Updated: Jun 22
Should bootstrapped startups raise funds?
Seal of Quality
Everyone loves a bootstrapped company, right? A strong team of visionaries just took a leap of faith, moonlighted or quit their lucrative jobs, and launched their venture - finding initial customers, generating real cash, living off their work.
Don't you have tremendous appreciation to the guts, and talent, needed to pull this off? I know I do.
Let's discuss the growth of bootstrapped companies: Once initiated, they work for several months to build their product, find first customers, and develop their corporate identity.
After reaching initial sales, they pay off whatever debt they had, and start to incur wages, rent, wages, and other expenses. Even with high margin software, they usually need to spend on support, hosting, and have additional cost of sales.
Unless their product or service is virally self selling, they will have to invest in marketing, customer development, and other expenses. They will have to travel far and often to reach global markets, and they will have to spend on local representation.
All this to show that growth will always be constrained by available excess cash.
Is this a problem? In a non-competitive world, not necessarily. Entrepreneurs can grow their business at their leisure, one step at the time.
But do such worlds even exist?...
The premise here is that whatever your startup is, you'll face fierce competition - Especially if your idea is worthy. When that is the case, you might encounter a better financed competitor, which would send those extra sales person to the convention you gave up on.
They would write that extra blog post, generating additional leads. They might extend credit or offer promotions, which cash constrained vendors won't.
They may release better tested features more frequently, simply because they have the resources, which non-funded startups do not.
And that may tip the scale.
In this post, I'd like to dwell on some simple phenomena underlying the competitive technology world. It has a "bigger is Better" characteristic to it.
The underlying principle is that technology enables entrepreneurs to build infrastructures that serve any amount of users. This principle set the rules of the game.
Economies of Scale - Demand Flexibility
In a competitive world, where every product or service has its alternatives, price does play a role, and demand flexibility kicks in.
Demand flexibility is the term describing the tendency of more customers to purchase, as they face declining prices:
[In this classic micro economics 101 diagram, the lower price (dashed curve) results in an equilibrium at a larger quantity. ]

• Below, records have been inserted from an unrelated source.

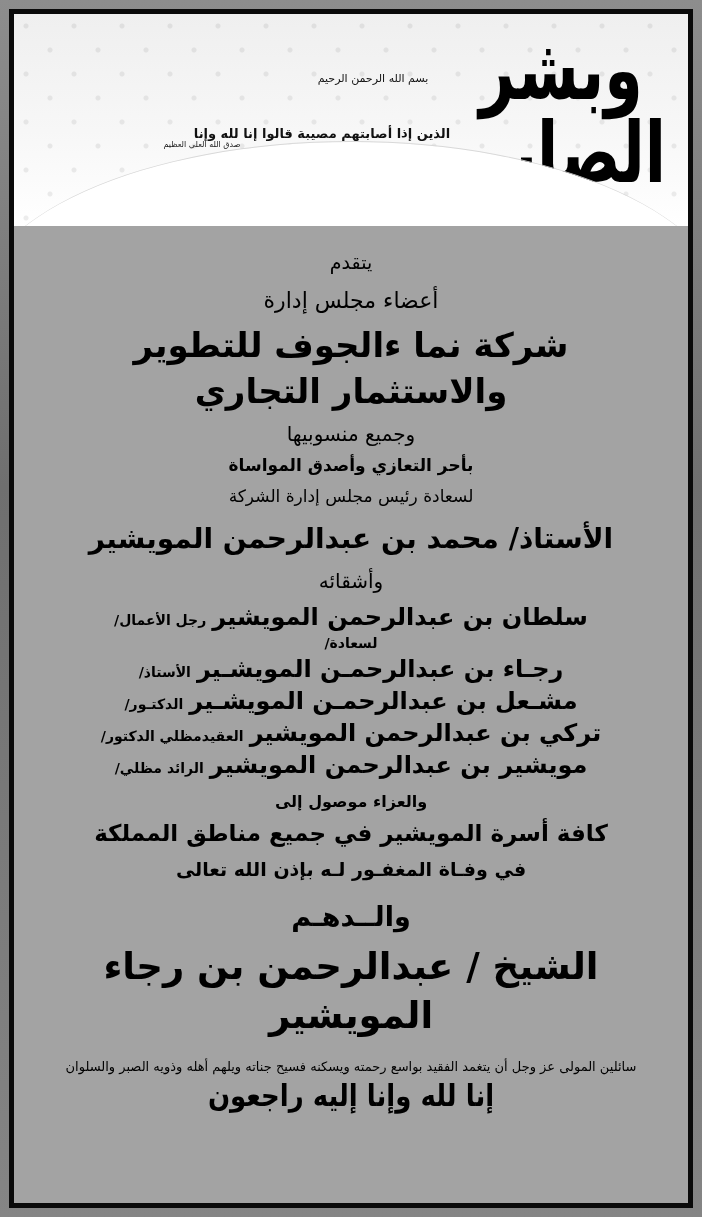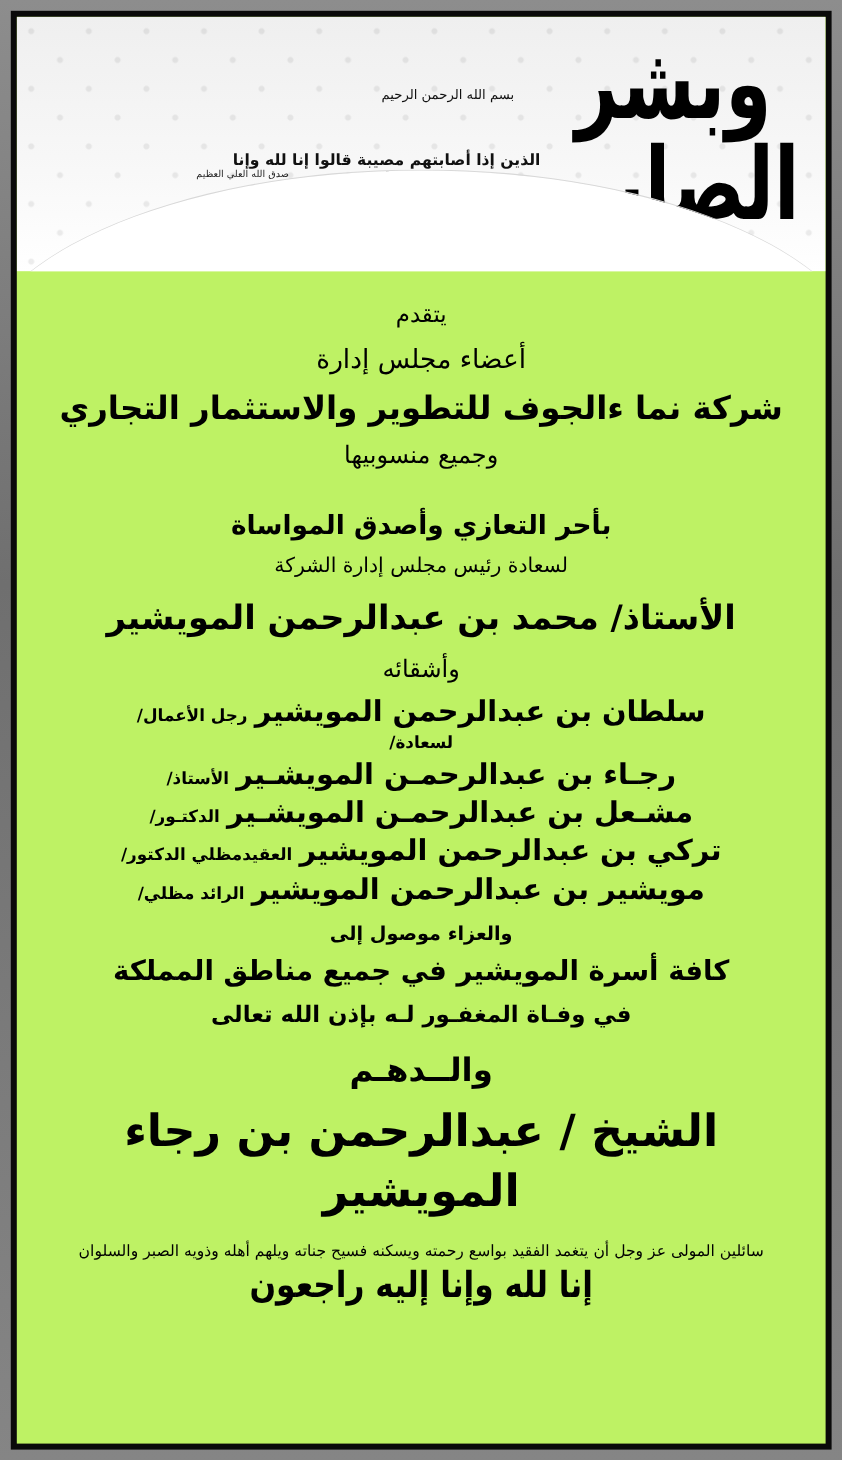--- a/index.html
+++ b/index.html
@@ -38,7 +38,7 @@
     left: 14px; top: 14px;
     width: 674px;
     height: 1189px;
-    background: #bef264;
+    background: #a3a3a3;
     overflow: hidden;
   }
 

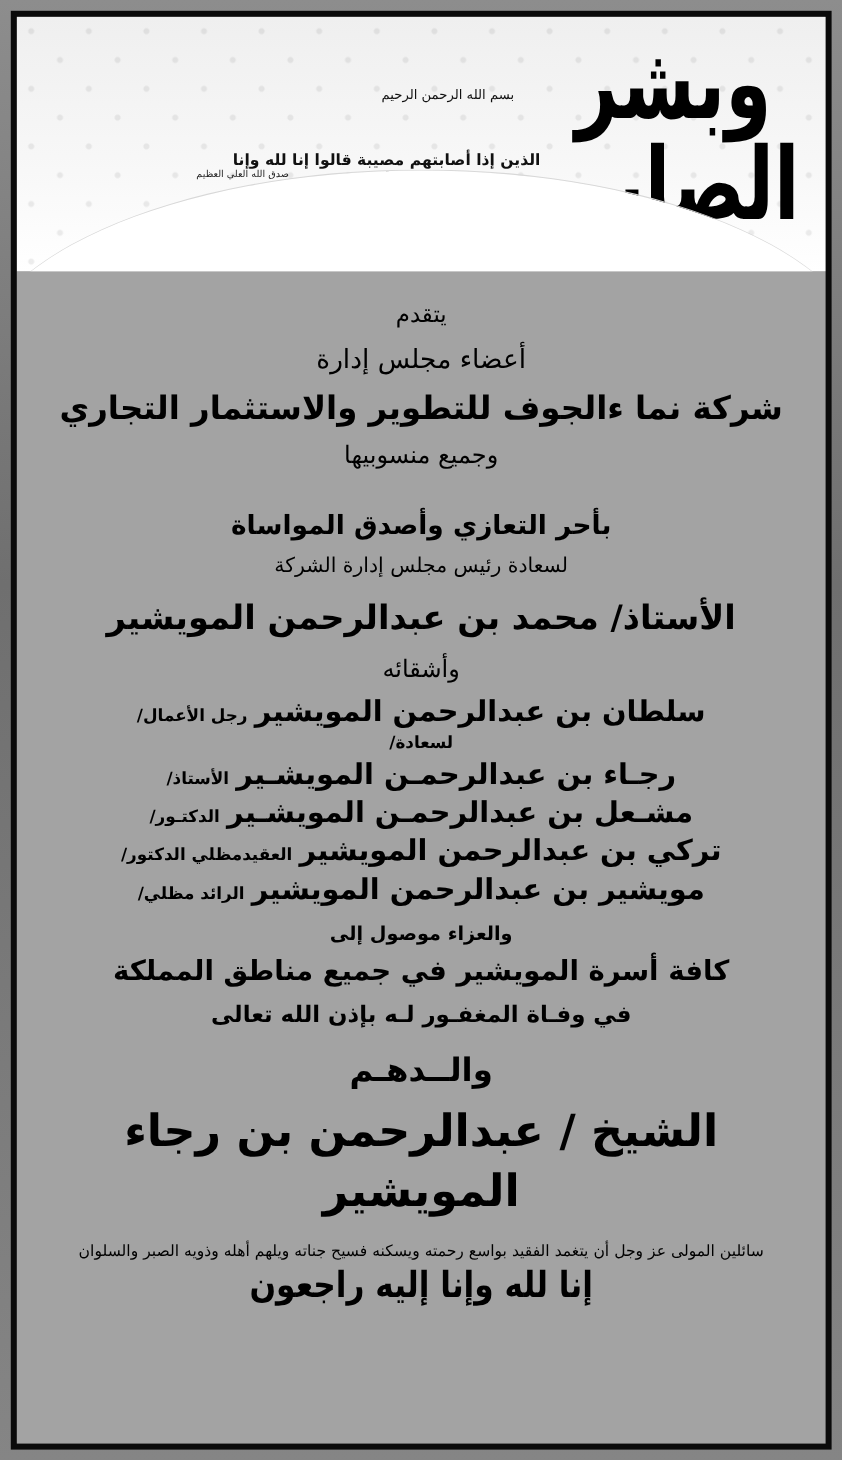--- a/index.html
+++ b/index.html
@@ -129,7 +129,7 @@
 
   .t-yataqaddam { font-size: 19px; font-weight: 400; margin-top: 6px; }
   .t-members    { font-size: 22px; font-weight: 400; margin-top: 10px; }
-  .t-company    { font-size: 27px; font-weight: 700; margin-top: 8px; letter-spacing: -0.3px; }
+  .t-company    { font-size: 34px; font-weight: 700; margin-top: 8px; letter-spacing: -0.3px; }
   .t-staff      { font-size: 20px; font-weight: 400; margin-top: 6px; }
   .t-condolence { font-size: 22px; font-weight: 700; margin-top: 31px; }
   .t-to-chair   { font-size: 17px; font-weight: 400; margin-top: 8px; }

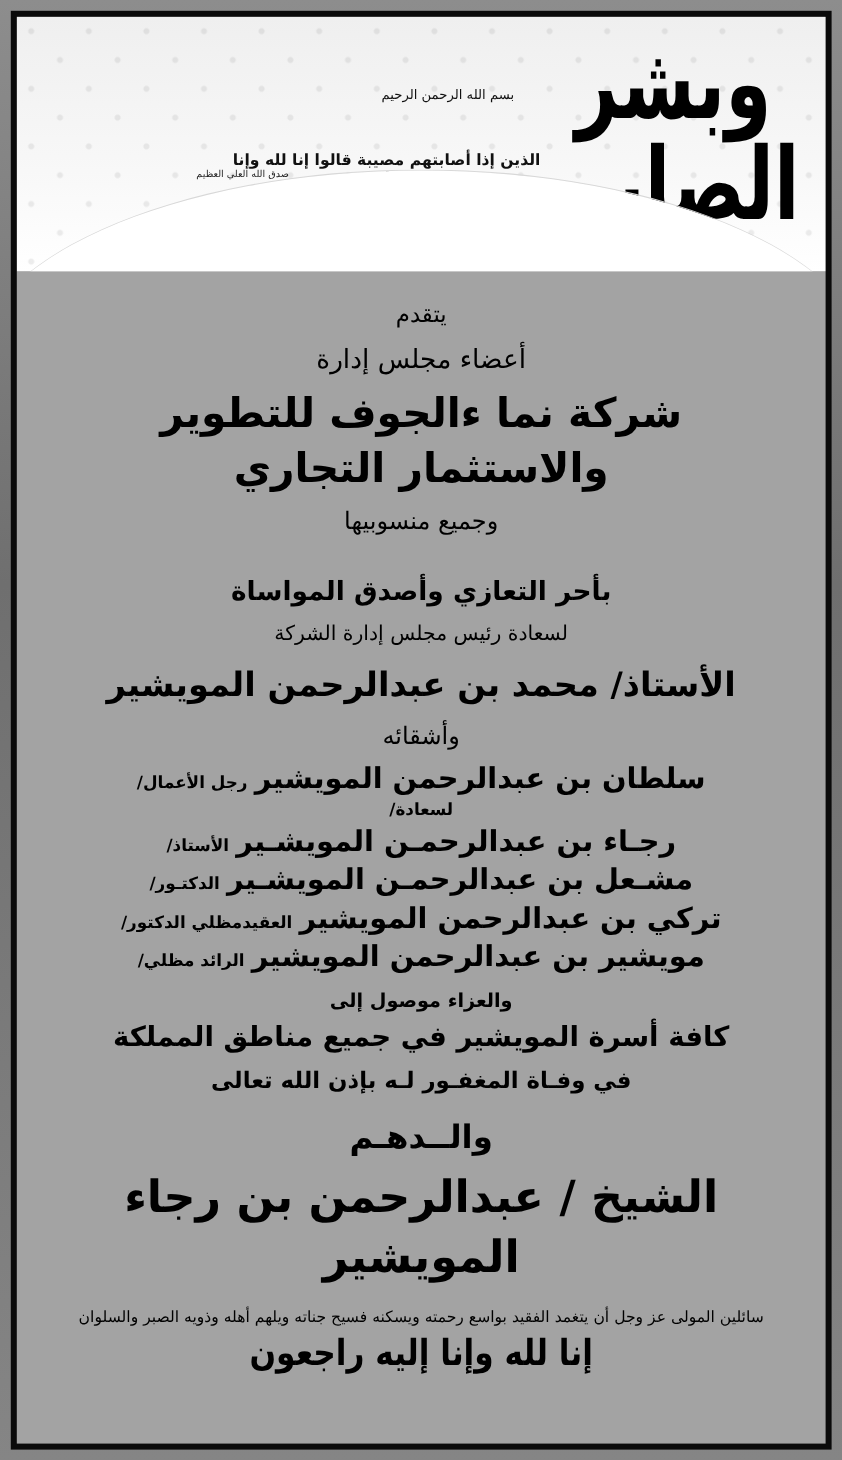--- a/index.html
+++ b/index.html
@@ -131,7 +131,7 @@
   .t-members    { font-size: 22px; font-weight: 400; margin-top: 10px; }
   .t-company    { font-size: 34px; font-weight: 700; margin-top: 8px; letter-spacing: -0.3px; }
   .t-staff      { font-size: 20px; font-weight: 400; margin-top: 6px; }
-  .t-condolence { font-size: 22px; font-weight: 700; margin-top: 31px; }
+  .t-condolence { font-size: 17px; font-weight: 700; margin-top: 6px; }
   .t-to-chair   { font-size: 17px; font-weight: 400; margin-top: 8px; }
   .t-chairman   { font-size: 28px; font-weight: 700; margin-top: 12px; }
   .t-brothers   { font-size: 20px; font-weight: 400; margin-top: 10px; }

Economies of Scale - Marginal Unit Cost, Profit
Some technology investments result in reduction of the marginal cost of serving additional users.
This usually creates an asymptotic down-sloping cost structure where the first units sold are more expensive than the following units (note, though, that the minimum price cannot be surpassed sustainably. Consider the cost of electricity for, say, mining crypto currencies)
At the same time profit increases, since the fixed costs associated with maintaining the organization, servers, developers, do not change with quantity, while profit per unit keeps accumulating:
[In this diagram, the product is profitable once the 551st unit is produced. Marginal Profit AKA profit contribution, is the difference between the revenue and cost per unit]
Growth oriented companies will benefit from investment proceeds for the following reasons:
All things being equal, lower user costs and broader market access result in higher unit sales, higher profits.
Oftentimes, expensive technology infrastructure is needed to produce a low-cost user solution (product, service). The venture must sustain at loss initial expenses developing and maintaining these infrastructures, until revenue streams start to pay for it. Technology investment will drive the users' price down, demand up.
Market penetration is accelerated by available cash: Exposure, awareness, lead generation, and the ensuing sales process: All precede revenues, and require cash on hand. As additional prospects convert to paying customers, the revenue starts to accumulate.
A successful operational structure will create a cash positive "money machine", where every marketing dollar spent generates profit. If you are able to build the underlying infrastructure, sustain the initial marketing cost, your venture is taking off!
Are you ready for funding?
The reasoning is clear. Being first to fund is part of being first to market. Are you ready for funding? Do you accept the logic? Are you willing to commit to the process?